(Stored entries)

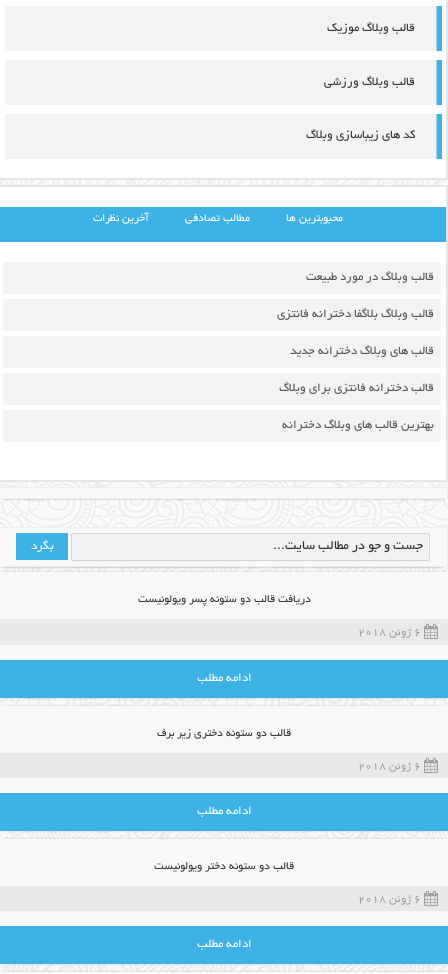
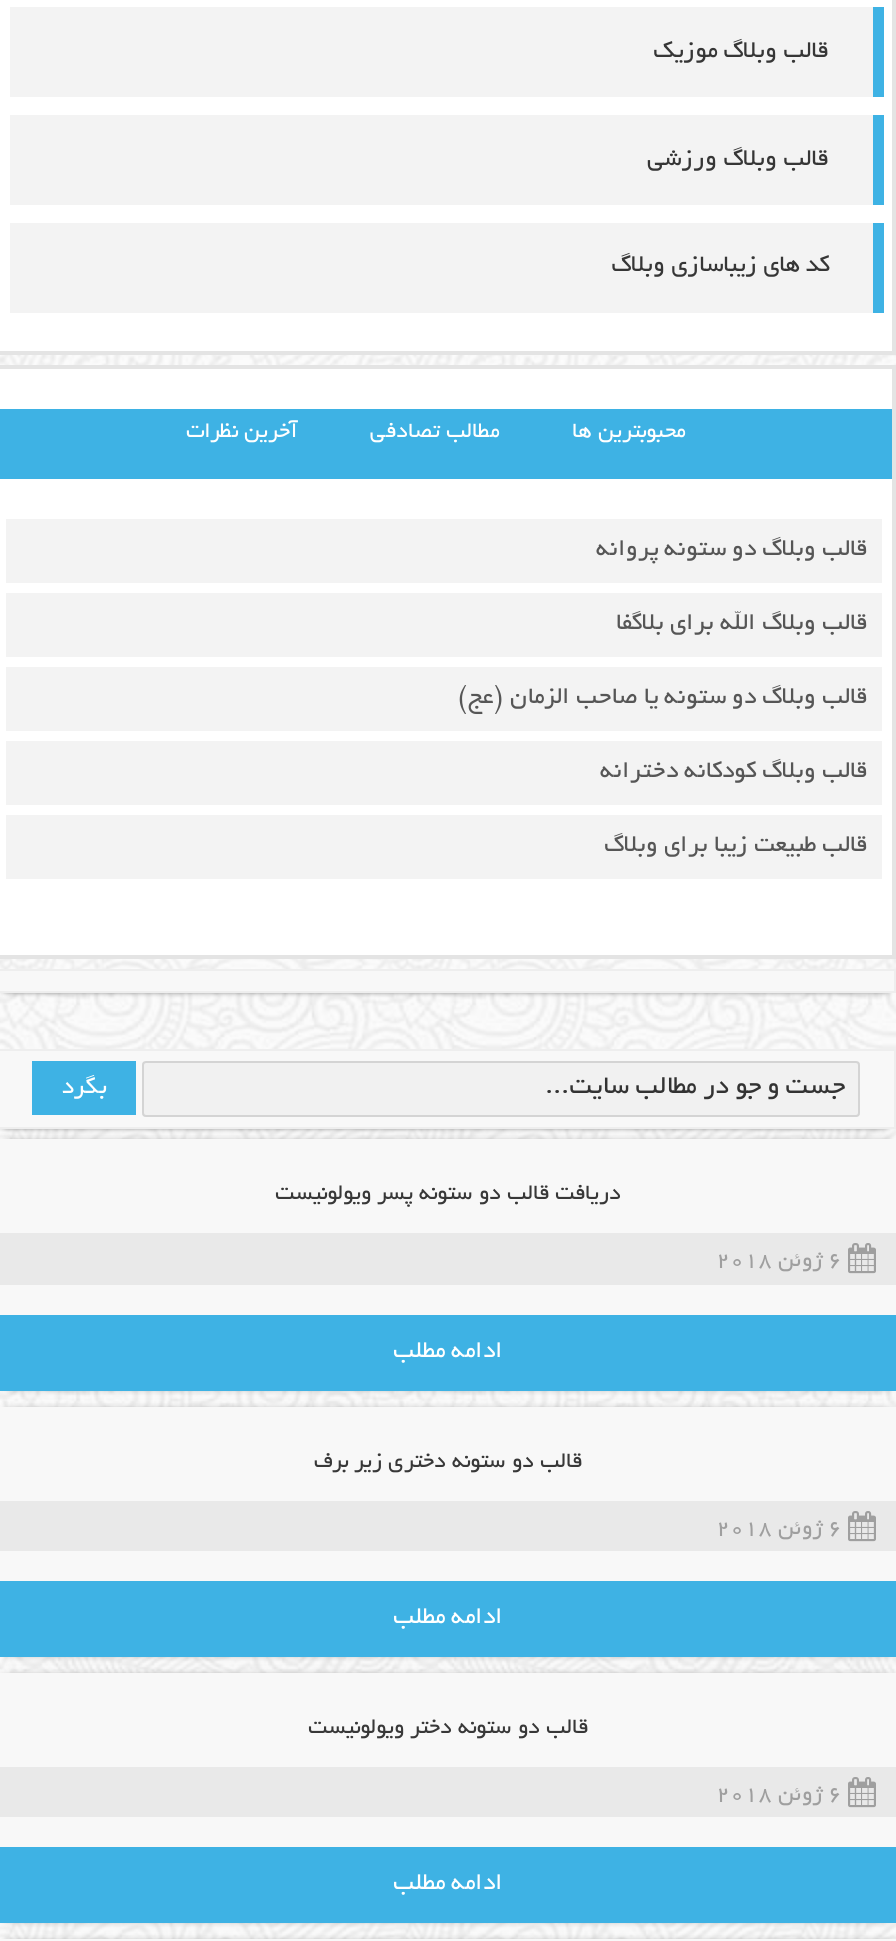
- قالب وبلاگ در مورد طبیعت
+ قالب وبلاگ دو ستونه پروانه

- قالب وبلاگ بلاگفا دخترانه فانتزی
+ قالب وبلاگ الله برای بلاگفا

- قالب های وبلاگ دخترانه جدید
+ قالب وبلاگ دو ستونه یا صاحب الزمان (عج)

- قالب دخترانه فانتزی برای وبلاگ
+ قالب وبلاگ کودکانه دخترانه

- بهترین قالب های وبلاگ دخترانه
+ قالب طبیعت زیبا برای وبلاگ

Exercise objective
Please give back the data above word for word, with no pictures included.

Result of the exercise
- قالب وبلاگ در مورد طبیعت
+ قالب وبلاگ دو ستونه پروانه

- قالب وبلاگ بلاگفا دخترانه فانتزی
+ قالب وبلاگ الله برای بلاگفا

- قالب های وبلاگ دخترانه جدید
+ قالب وبلاگ دو ستونه یا صاحب الزمان (عج)

- قالب دخترانه فانتزی برای وبلاگ
+ قالب وبلاگ کودکانه دخترانه

- بهترین قالب های وبلاگ دخترانه
+ قالب طبیعت زیبا برای وبلاگ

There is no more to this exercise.